Source data Block Start
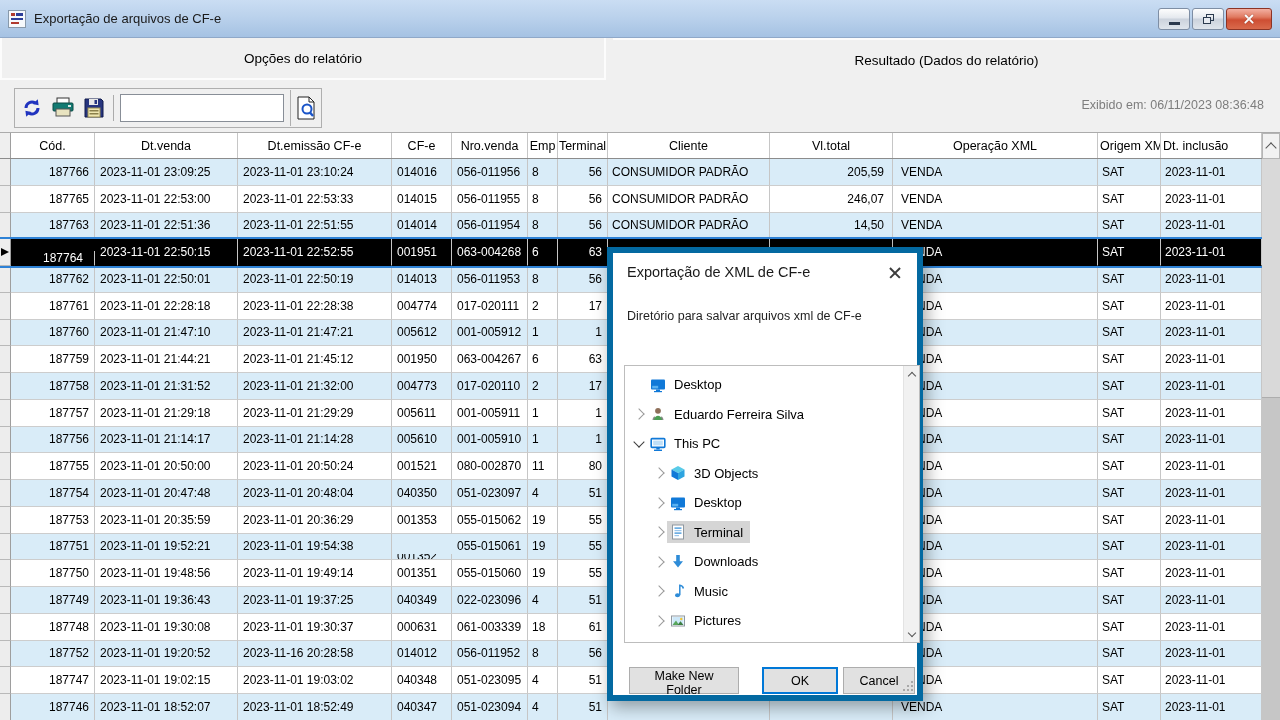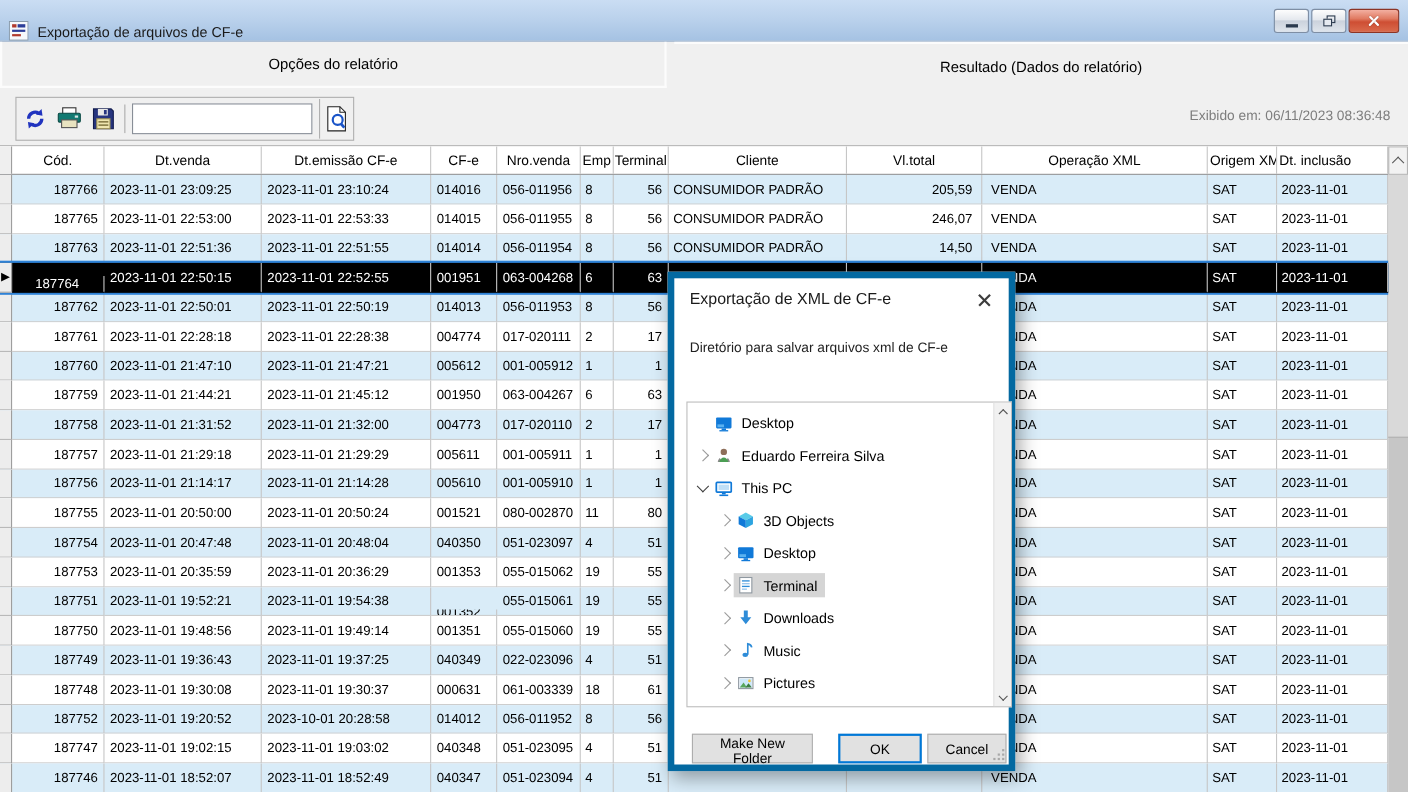--- a/index.html
+++ b/index.html
@@ -9,7 +9,7 @@
   
   .titlebar{position:absolute;left:0;top:0;right:0;height:38px;
     background:linear-gradient(180deg,#CADDF3 0%,#BBD2EC 45%,#A5C2E3 100%);
-    border-bottom:1px solid #8FA8C8;display:flex;align-items:flex-end;padding-left:8px;box-sizing:border-box;}
+    border-bottom:1px solid #8FA8C8;display:flex;align-items:center;padding-left:8px;box-sizing:border-box;}
   .appicon{width:18px;height:18px;margin-right:8px;display:inline-flex;}
   .wtitle{font-size:13px;color:#1A1A1A;}
   .wincontrols{position:absolute;right:8px;top:8px;display:flex;gap:2px;}

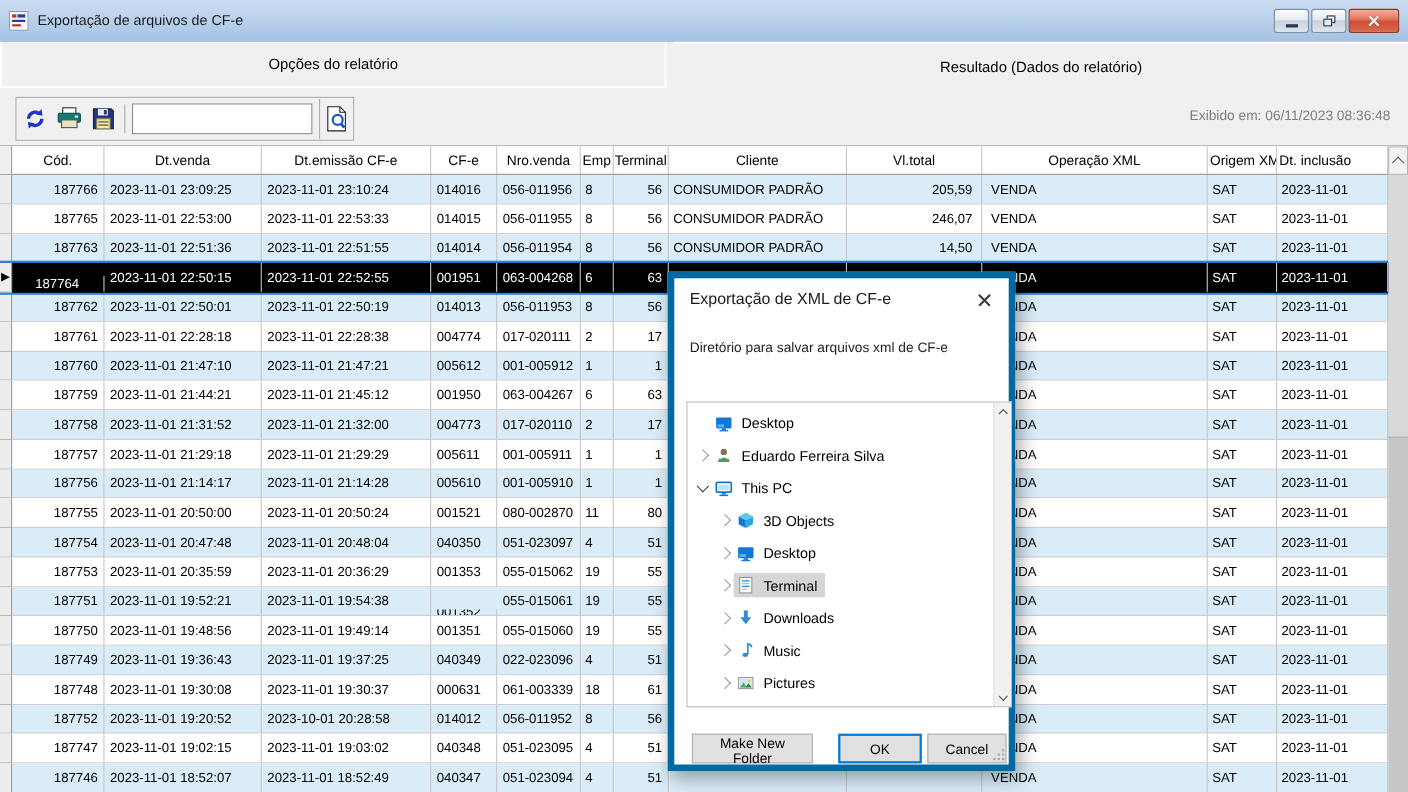--- a/index.html
+++ b/index.html
@@ -252,7 +252,7 @@
           <div class="icell">
             <span class="marker"></span>
           </div>
-          <div class="gcell" style="width: 84px; justify-content: flex-end; padding-right: 22px; margin-top: 12px;">187764</div>
+          <div class="gcell" style="width: 84px; justify-content: flex-end; padding-right: 11px; margin-top: 12px;">187764</div>
           <div class="gcell" style="width: 143px; justify-content: flex-start; padding-left: 5px;">2023-11-01 22:50:15</div>
           <div class="gcell" style="width: 154px; justify-content: flex-start; padding-left: 5px;">2023-11-01 22:52:55</div>
           <div class="gcell" style="width: 60px; justify-content: flex-start; padding-left: 5px;">001951</div>

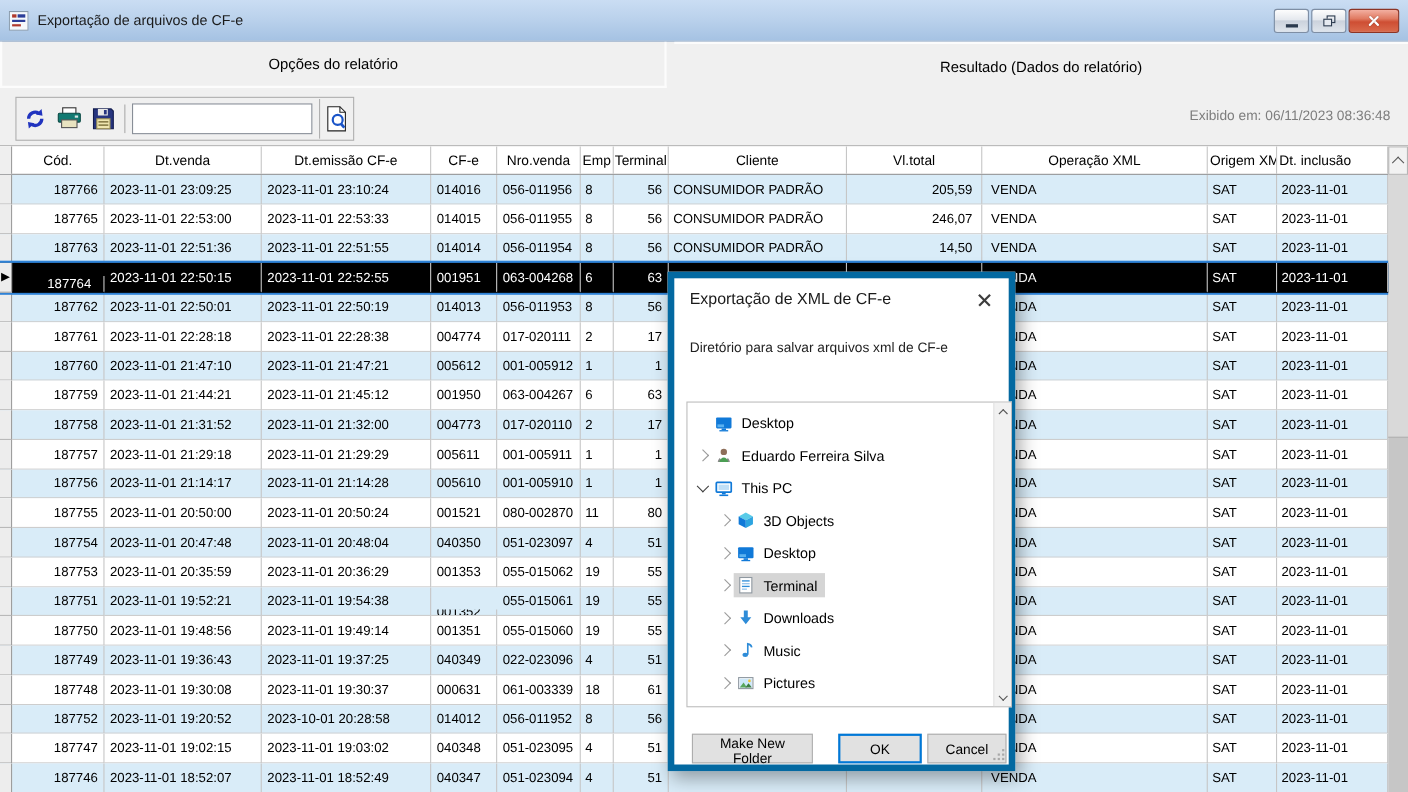--- a/index.html
+++ b/index.html
@@ -479,7 +479,7 @@
           <div class="icell"></div>
           <div class="gcell" style="width: 84px; justify-content: flex-end; padding-right: 5px;">187752</div>
           <div class="gcell" style="width: 143px; justify-content: flex-start; padding-left: 5px;">2023-11-01 19:20:52</div>
-          <div class="gcell" style="width: 154px; justify-content: flex-start; padding-left: 5px;">2023-10-01 20:28:58</div>
+          <div class="gcell" style="width: 154px; justify-content: flex-start; padding-left: 5px;">2023-11-16 20:28:58</div>
           <div class="gcell" style="width: 60px; justify-content: flex-start; padding-left: 5px;">014012</div>
           <div class="gcell" style="width: 76px; justify-content: flex-start; padding-left: 5px;">056-011952</div>
           <div class="gcell" style="width: 30px; justify-content: flex-start; padding-left: 4px;">8</div>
Source data Block End
#### Activity
Reproduce the material word for word. Skip every picture it holds.

#### Response to the task
--- a/index.html
+++ b/index.html
@@ -9,7 +9,7 @@
   
   .titlebar{position:absolute;left:0;top:0;right:0;height:38px;
     background:linear-gradient(180deg,#CADDF3 0%,#BBD2EC 45%,#A5C2E3 100%);
-    border-bottom:1px solid #8FA8C8;display:flex;align-items:flex-end;padding-left:8px;box-sizing:border-box;}
+    border-bottom:1px solid #8FA8C8;display:flex;align-items:center;padding-left:8px;box-sizing:border-box;}
   .appicon{width:18px;height:18px;margin-right:8px;display:inline-flex;}
   .wtitle{font-size:13px;color:#1A1A1A;}
   .wincontrols{position:absolute;right:8px;top:8px;display:flex;gap:2px;}

--- a/index.html
+++ b/index.html
@@ -252,7 +252,7 @@
           <div class="icell">
             <span class="marker"></span>
           </div>
-          <div class="gcell" style="width: 84px; justify-content: flex-end; padding-right: 22px; margin-top: 12px;">187764</div>
+          <div class="gcell" style="width: 84px; justify-content: flex-end; padding-right: 11px; margin-top: 12px;">187764</div>
           <div class="gcell" style="width: 143px; justify-content: flex-start; padding-left: 5px;">2023-11-01 22:50:15</div>
           <div class="gcell" style="width: 154px; justify-content: flex-start; padding-left: 5px;">2023-11-01 22:52:55</div>
           <div class="gcell" style="width: 60px; justify-content: flex-start; padding-left: 5px;">001951</div>

--- a/index.html
+++ b/index.html
@@ -479,7 +479,7 @@
           <div class="icell"></div>
           <div class="gcell" style="width: 84px; justify-content: flex-end; padding-right: 5px;">187752</div>
           <div class="gcell" style="width: 143px; justify-content: flex-start; padding-left: 5px;">2023-11-01 19:20:52</div>
-          <div class="gcell" style="width: 154px; justify-content: flex-start; padding-left: 5px;">2023-10-01 20:28:58</div>
+          <div class="gcell" style="width: 154px; justify-content: flex-start; padding-left: 5px;">2023-11-16 20:28:58</div>
           <div class="gcell" style="width: 60px; justify-content: flex-start; padding-left: 5px;">014012</div>
           <div class="gcell" style="width: 76px; justify-content: flex-start; padding-left: 5px;">056-011952</div>
           <div class="gcell" style="width: 30px; justify-content: flex-start; padding-left: 4px;">8</div>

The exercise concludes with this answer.